Kaye Gibbons: From Ramshackle to Renown
by Adam Petty
Staff Writer
It's tempting to think that American writers no longer have a sense of place. After reading countless novels about failed relationships in urban settings, one might conclude that all of the authors in the country are watching the same shows, visiting the same sites, and drinking the same brand of coffee. Diversity seems like an unusual trait for the country to lack, since its literature was built on what was once called ``local color,'' but sometimes it seems that all that has disappeared.
However, this is not really the case. ``Regional'' authors might not command the immediate interest that they did in the nineteenth century, when New England audiences were interested in any place west of Ohio. But such authors are still out there; they just have a different function. They no longer serve the purpose of reporting back from the great frontier, but of detailing the lives of people and places that might otherwise be overlooked.
The South has long possessed one of the country's greatest regional literatures. From Mark Twain on, some of the most vital writers have lived and worked south of the Mason-Dixon line. One of the most recent heirs to this tradition is Kaye Gibbons from Raleigh, North Carolina.
She was born in Rocky Mount, North Carolina in 1960, and had what would be politely called a difficult childhood. Raised in a farmhouse, her mother committed suicide when she was still young, and her drunken, abusive father was left to raise her. Soon she was passed off by her father to what she calls ``various bizarre, kleptomaniac, hypochondriac pathological-liar, sociopath relatives'' until she wound up in a foster home.
This sounds like a horrendous way to grow up, and to be sure, it was. But to a writer, and especially a Southern writer, it also sounds like the beginning of a story and a soucre of inspiration for a few more.
Gibbons thought as such. After being encouraged by a college professor, she began putting down her rough biography in fictionalized form. It wound up becoming the novel ``Ellen Foster,'' to date still her most famous book. She was quickly recognized as an important new talent, and her novel won several awards.
Like many other books from the same region, Gibbons' novel is greatly concerned with capturing the sounds and rhythms of Southern speech on paper. Even the speech of rural blacks is treated correctly and accurately portrayed without condescension. Gibbons' knows how these people talk, as she often spent time in black households when growing up.
Gibbons has found such accuracy in diction to be important, and even poetic. While doing research for her novel ``A Cure for Dreams,'' about four generations of Southern women, she ran across some transcripts from the Federal Writers' Project, an archive of works the Great Depression.
When she found these manuscripts, she said that she ``discovered the voice of ordinary men and women as art,'' and that she knew that these voices would be guides for all of her books. Indeed, all throughout her books there is an affinity for the downtrodden and eccentric members of society, who are difficult to find and tough to question, but well worth the effort.

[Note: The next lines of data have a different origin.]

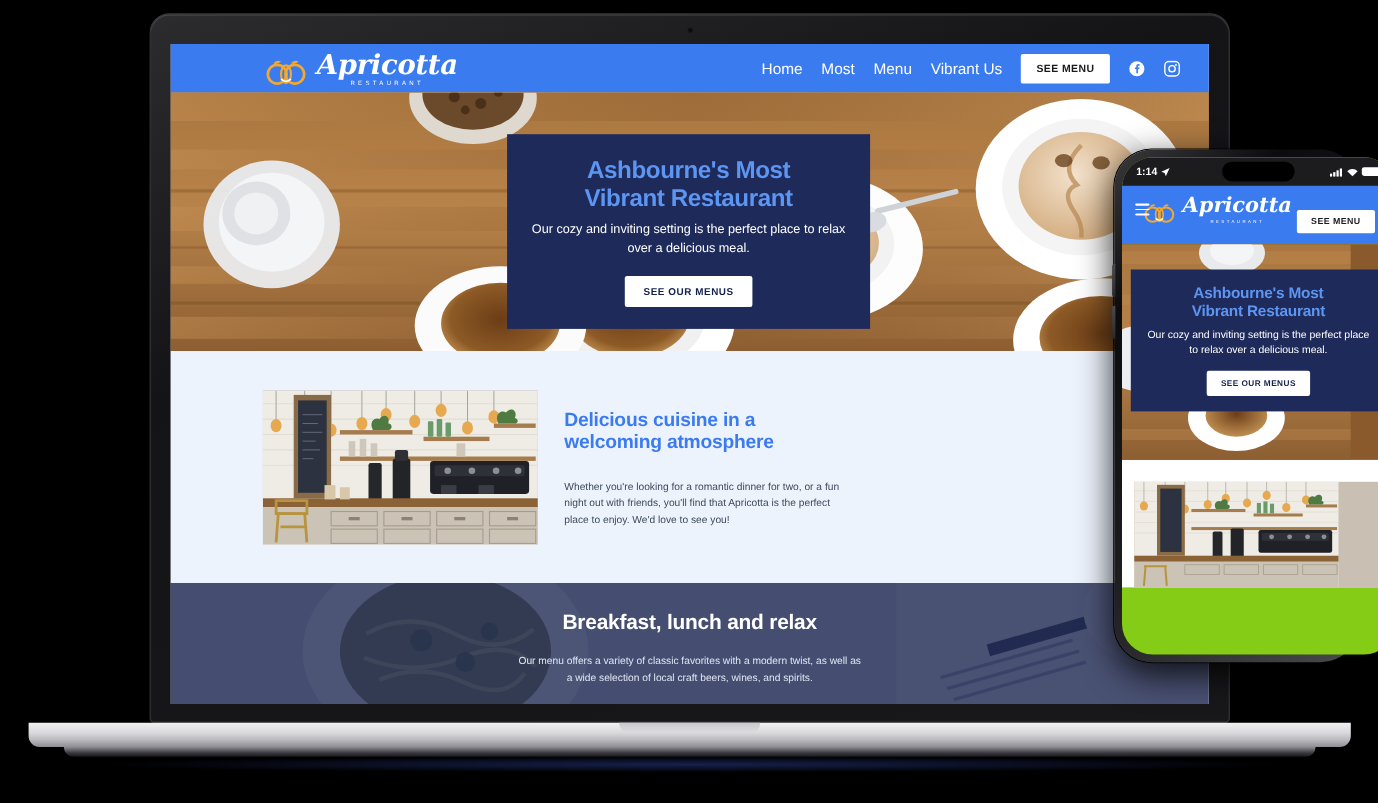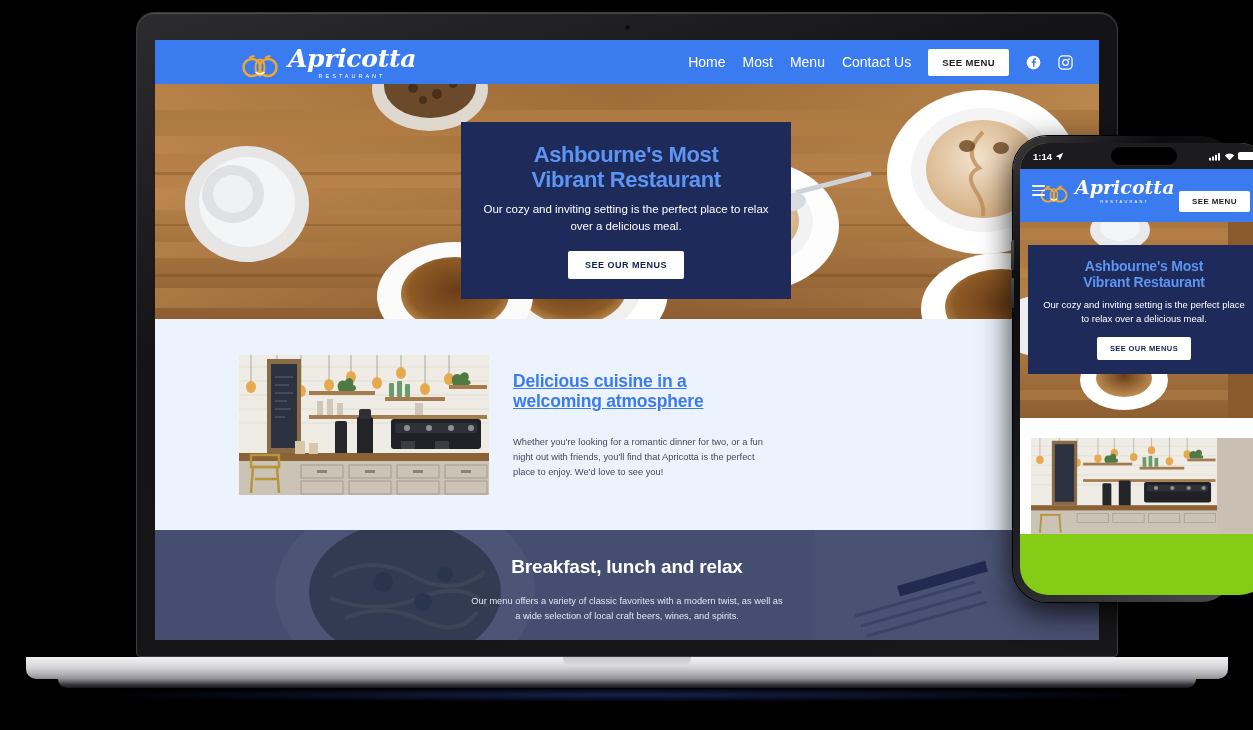--- a/index.html
+++ b/index.html
@@ -191,21 +191,20 @@
     position: relative;
     background: #c9bfb2;
   }
   .about-body { flex: 1; padding-top: 2px; }
   .about-title {
     color: #3b7bf0;
     font-size: 17.5px;
     font-weight: bold;
     line-height: 1.18;
     letter-spacing: -0.2px;
-    text-decoration: underline;
   }
   .about-text {
     color: #3e4a5c;
     font-size: 9.3px;
     line-height: 1.62;
     margin-top: 23px;
     max-width: 250px;
   }
 
   
@@ -381,21 +380,21 @@
           <span class="logo-text-wrap">
             <span class="logo-word">Apricotta</span>
             <span class="logo-sub">RESTAURANT</span>
           </span>
         </div>
 
         <div class="nav-right">
           <a class="nav-link" href="#">Home</a>
           <a class="nav-link" href="#">Most</a>
           <a class="nav-link" href="#">Menu</a>
-          <a class="nav-link" href="#">Contact Us</a>
+          <a class="nav-link" href="#">Vibrant Us</a>
           <button class="nav-cta">SEE MENU</button>
           <span class="social">
             <svg viewBox="0 0 24 24" width="15" height="15">
               <circle cx="12" cy="12" r="11" fill="#fff"></circle>
               <path d="M13.6 12.4h2l.3-2.4h-2.3V8.6c0-.7.2-1.1 1.2-1.1h1.2V5.3c-.2 0-.9-.1-1.8-.1-1.8 0-3 1.1-3 3.1V10h-2v2.4h2v6.2h2.4v-6.2Z" fill="#3b7bf0"></path>
             </svg>
           </span>
           <span class="social">
             <svg viewBox="0 0 24 24" width="15" height="15">
               <rect x="1.5" y="1.5" width="21" height="21" rx="6" fill="none" stroke="#fff" stroke-width="2"></rect>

An awareness of history is also important to her, and not just that of her native region. She pays attention to problems that the South has faced as in her Civil War novel, ``On the Occasion of My Last Afternoon.'' But even in this book, the effects of the war are related through the involvement of a family, and the relationships within that family is where her real interest lies. Gibbons once explained her emphasis on home and family by saying that ``[i]t seems to me that everything that's important in life happens around the house and in the yard.''
This concern for family relations has long been one of the hallmarks of Southern writing. But Gibbons' own concerns are perhaps more personal than some of her peers.
Several of her books are autobiographical in nature, as in ``Ellen Foster,'' and also in ``Sights Unseen,'' a novel that deals more explicitly with the details of her mother's life. Since these relationships close to her, there could be some reluctance on Gibbons' part to make her conclusions too dire.
Thus, the endings of her books are usually happy, or at least mutually positive. Whereas William Faulkner or Flannery O'Connor might write about drifters and outcasts whose moral values are ambiguous at best, Gibbons is more involved in her characters. She knows the lives of her characters first-hand, and perhaps wants to offer them the promise of a brighter future, like the one she now has.
But she doesn't fall into sentimentality when offering such promises. This is perhaps the most challenging feat that she sets for herself: trying to truthfully represent the lives of honest, hopeful people without sounding like a Hallmark card. She does it well, and well enough to make one wish for others to follow her example.
Kaye Gibbons will be one of the keynote speakers at the Festival of Faith and Writing in April.